= The Famous Five (Canada) =

Five prominent Canadian women's rights advocates

The Famous Five (Célèbres cinq), also known as The Valiant Five, and initially as The Alberta Five, were five prominent Canadian suffragists who advocated for women and children: Henrietta Muir Edwards, Nellie McClung, Louise McKinney, Emily Murphy, and Irene Parlby. On August 27, 1927, they petitioned the federal government to refer the issue of the eligibility of women to be senator to the Supreme Court of Canada. This petition was the foundation of the Persons Case, a leading constitutional decision. Although most Canadian women had the vote in federal elections and all provinces but Quebec by 1927, the case was part of a larger drive for political equality. This was the first step towards equality for women in Canada and was the start to the first wave of feminism.

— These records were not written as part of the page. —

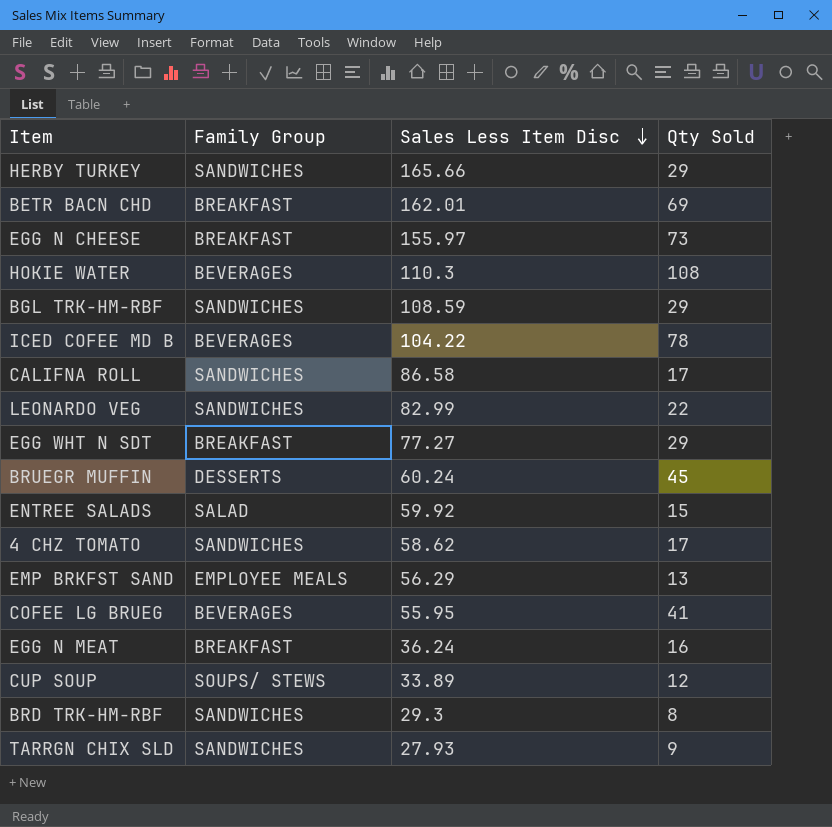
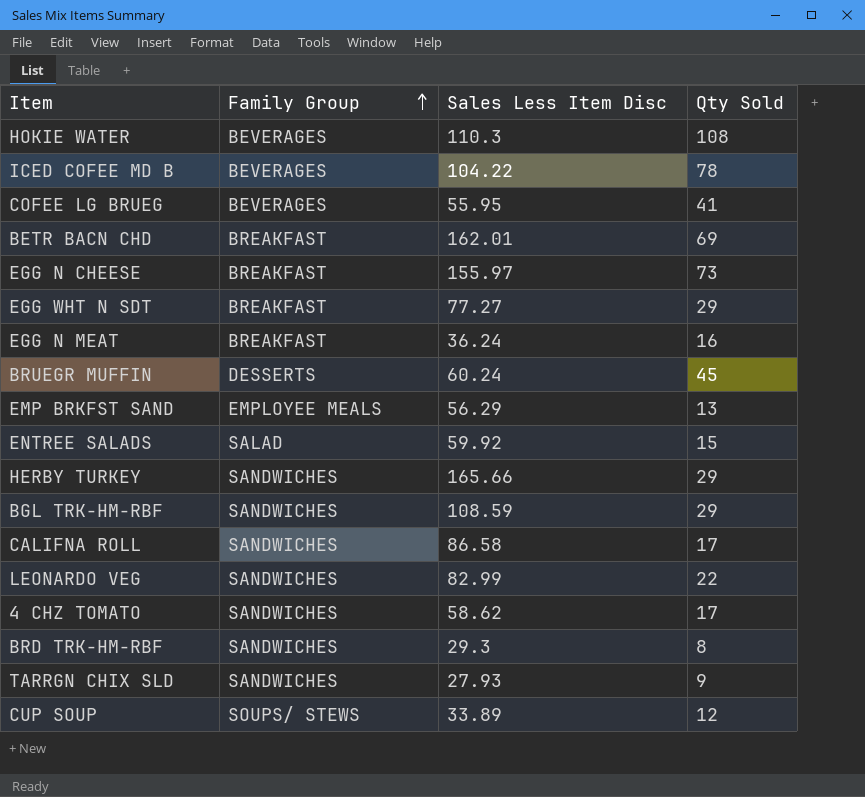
row order: Sales Less Item Disc descending -> Family Group ascending

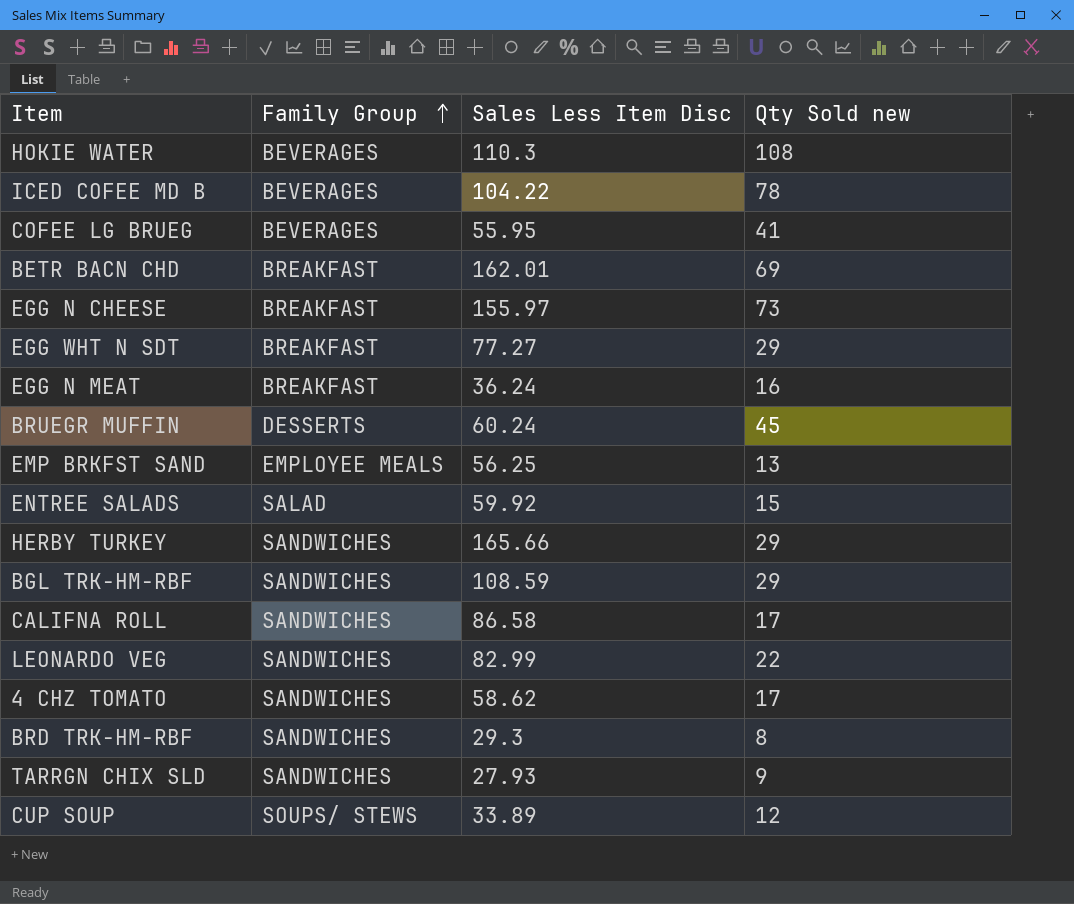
column name: Qty Sold -> Qty Sold new
EMP BRKFST SAND | Sales Less Item Disc: 56.29 -> 56.25

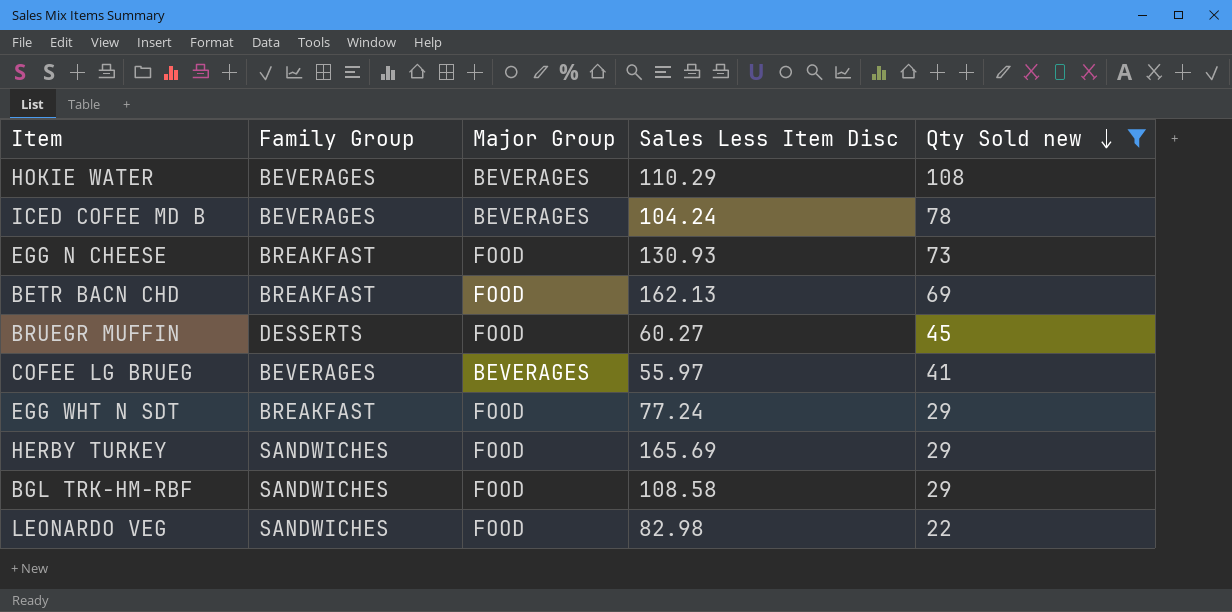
filter: none -> Qty Sold new >= 22
row order: Family Group ascending -> Qty Sold new descending
column Major Group | position: none -> 3
HOKIE WATER | Sales Less Item Disc: 110.3 -> 110.29
ICED COFEE MD B | Sales Less Item Disc: 104.22 -> 104.24
EGG N CHEESE | Sales Less Item Disc: 155.97 -> 130.93
BETR BACN CHD | Sales Less Item Disc: 162.01 -> 162.13
BRUEGR MUFFIN | Sales Less Item Disc: 60.24 -> 60.27
COFEE LG BRUEG | Sales Less Item Disc: 55.95 -> 55.97
EGG WHT N SDT | Sales Less Item Disc: 77.27 -> 77.24
HERBY TURKEY | Sales Less Item Disc: 165.66 -> 165.69
BGL TRK-HM-RBF | Sales Less Item Disc: 108.59 -> 108.58
LEONARDO VEG | Sales Less Item Disc: 82.99 -> 82.98

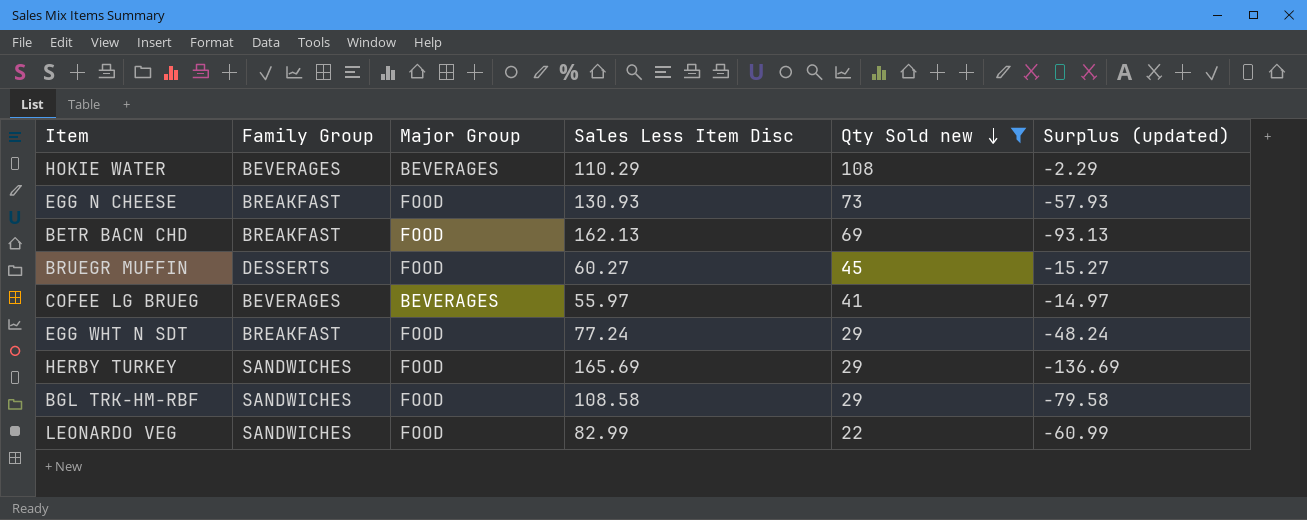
column Surplus (updated) | formula: none -> [Qty Sold new] - [Sales Less Item Disc]
row ICED COFEE MD B: BEVERAGES | BEVERAGES | 104.24 | 78 -> none
LEONARDO VEG | Sales Less Item Disc: 82.98 -> 82.99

The question the federal government posed to the Supreme Court was: "Does the word 'Persons' in Section 24 of the British North America Act, 1867, include female persons?" In 1928, the Supreme Court unanimously held that women were not "qualified persons" within the meaning of s. 24 of the British North America Act, 1867. The five women appealed that ruling to the Judicial Committee of the Privy Council, at that time the highest court of appeal in the British Empire. On October 18, 1929, the Judicial Committee overruled the Supreme Court and held that women were "qualified persons" and eligible to be appointed to the Senate.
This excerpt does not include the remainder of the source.